Un tema, quello della difesa dei diritti dei non musulmani, cui Bhatti aveva dedicato la sua vita e per il quale aveva accettato nel 2008 la carica di ministro federale. “Ha acconsentito unicamente perché desiderava che le minoranze potessero contribuire alla crescita del paese – sottolinea il docente -. Purtroppo in Pakistan l’esercizio di cittadinanza dei non musulmani è impedito perfino a livello legislativo”.

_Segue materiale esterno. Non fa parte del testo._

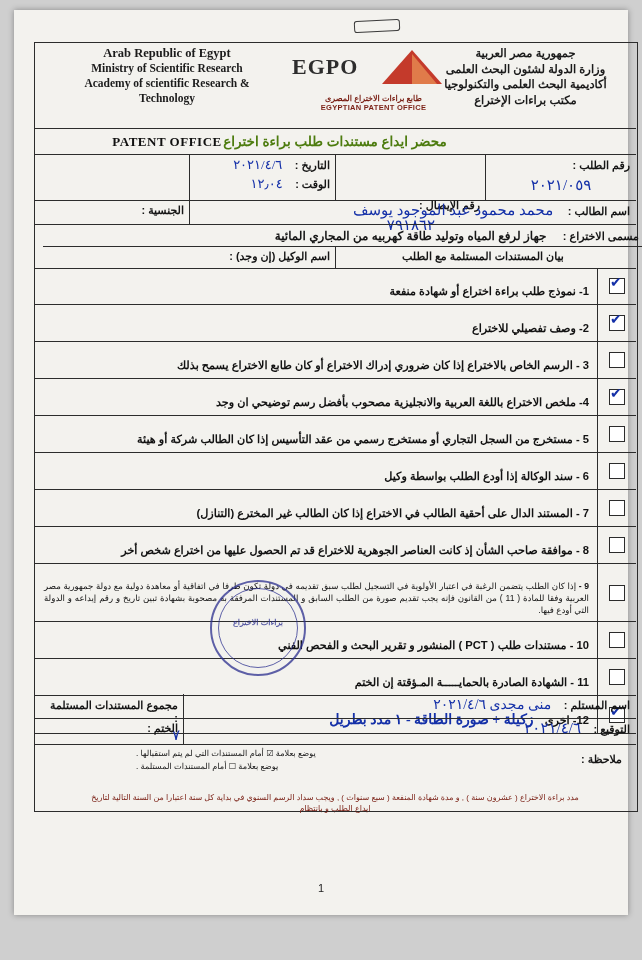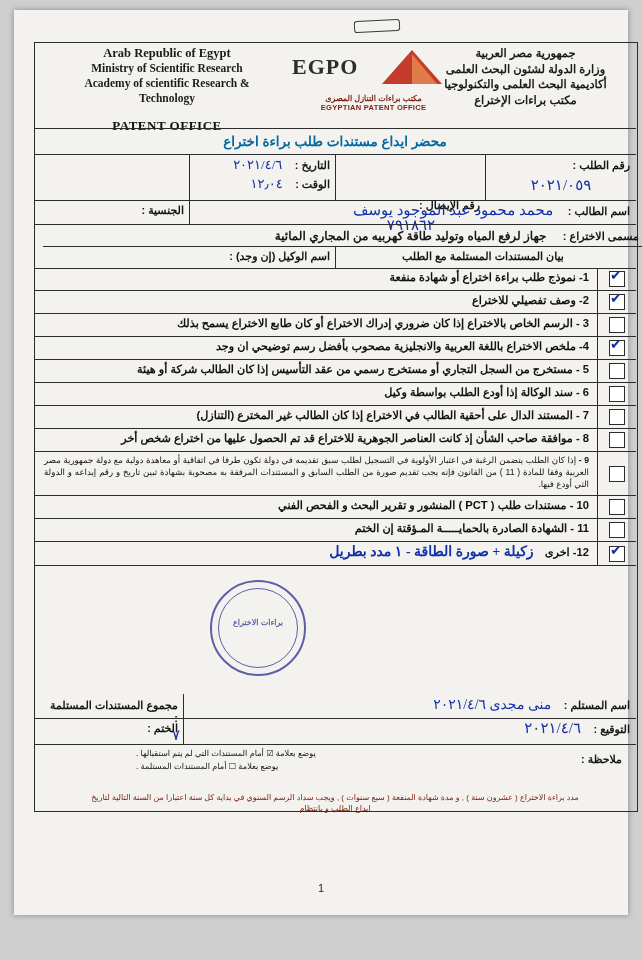"مكتب براءات التنازل المصرى" div.egpo-sub-ar { text: مكتب براءات التنازل -> طابع براءات الاختراع }
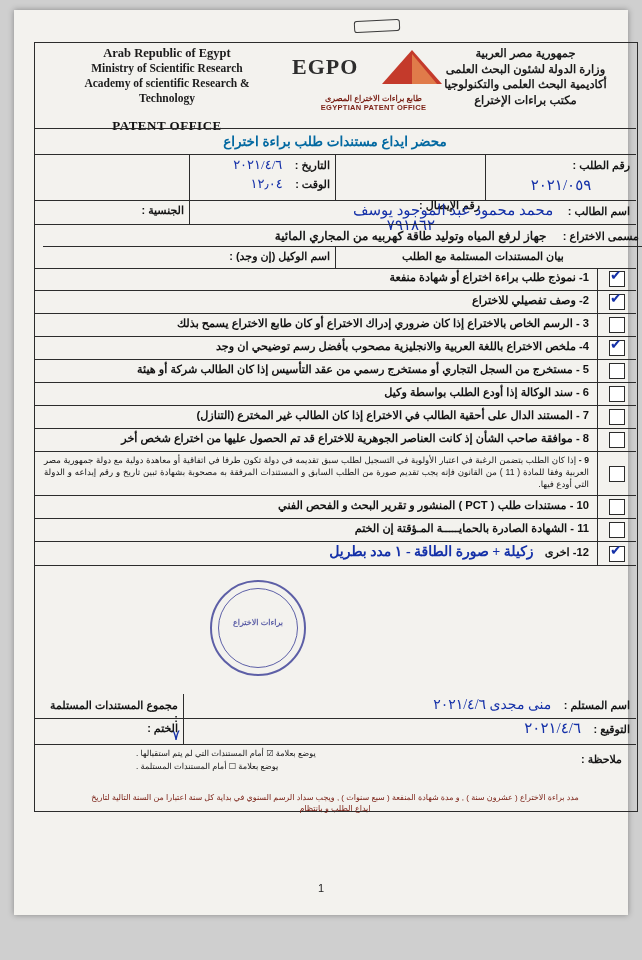"PATENT OFFICE" .hdr-left .po { margin-top: 12px -> 28px }
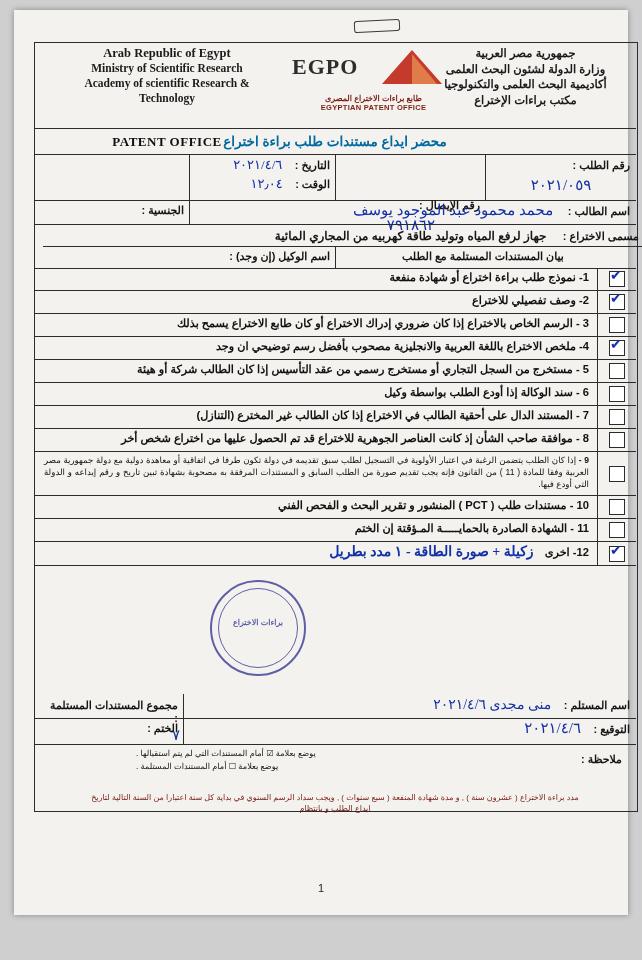"محضر ايداع مستندات طلب براءة" .title-row span { color: #0369a1 -> #4d7c0f }
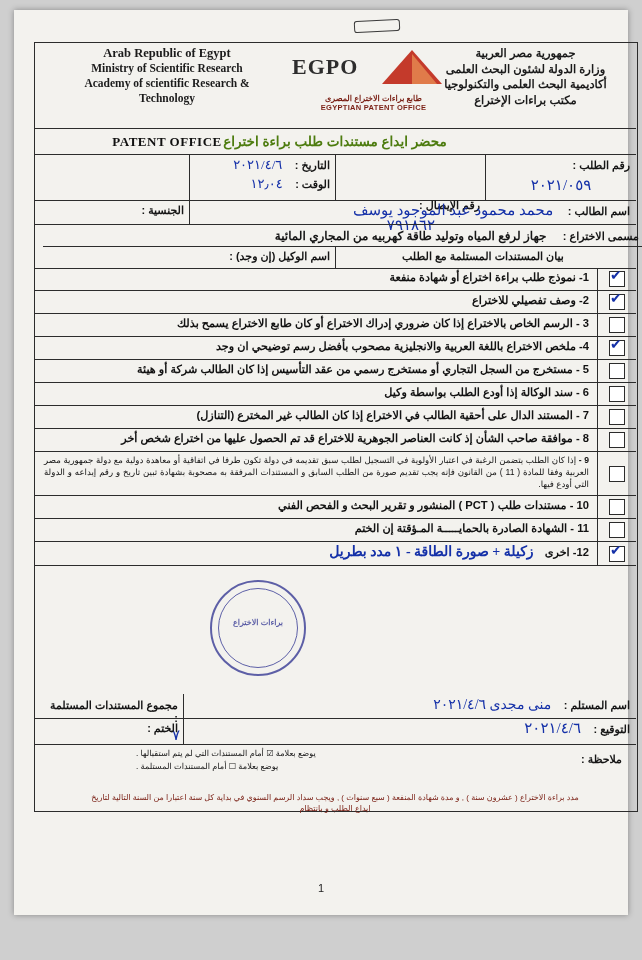"1- نموذج طلب براءة اختراع" .txt-col { padding: 2px 8px 5px 10px -> 16px 8px 5px 10px }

La principale battaglia del ministro cattolico è stata contro l’abuso della cosiddetta legge antiblasfemia, la norma corrispondente ad alcuni articoli del codice penale pachistano che puniscono con l’ergastolo chi profana il Corano e con la pena di morte chi insulta il profeta Maometto. “Quando il caso di Asia Bibi, per la cui liberazione Shahbaz si era molto speso, esplose a livello internazionale, l’allora presidente Zardari lo nominò presidente della commissione per la revisione della legge – afferma ancora lo studioso -. Avrebbe dovuto mettere a punto provvedimenti che limitassero un uso improprio della norma. Ma purtroppo i suoi assassini, forse talebani, non glielo hanno permesso”.
Oggi, a cinque anni dalla sua morte, i cristiani e la Chiesa del Pakistan chiedono a gran voce l’inizio della causa di canonizzazione. Una richiesta firmata all’unanimità dalla Conferenza episcopale pachistana e giunta a Roma subito dopo l’assassinio. “La Santa Sede ha autorizzato l’apertura di un’indagine che deve essere condotta dal vescovo della diocesi nella quale è accaduto il martirio, ovvero quella di Islamabad-Rawalpindi. Purtroppo però la diocesi è sede vacante da oltre due anni”.
Dall’indagine compiuta è comunque emerso un documento a firma del padre spirituale di Shahbaz Bhatti, monsignor Anthony Lobo, vescovo emerito di Islamabad-Rawalpindi. “Il presule mi ha consegnato personalmente una sua lettera in cui afferma che un paio di anni prima della sua morte Shahbaz era divenuto un laico consacrato”, afferma Mobeen. Una notizia sulla quale il ministro aveva mantenuto il riserbo, così come sulla scelta di rinunciare ad una famiglia per portare avanti la sua causa.
«Una decisione che aveva preso perché era consapevole che poteva essere ucciso. Nonostante ciò era una persona estremamente solare e positiva. Lo rattristavano soltanto le persecuzioni e le discriminazioni ai danni delle minoranze religiose».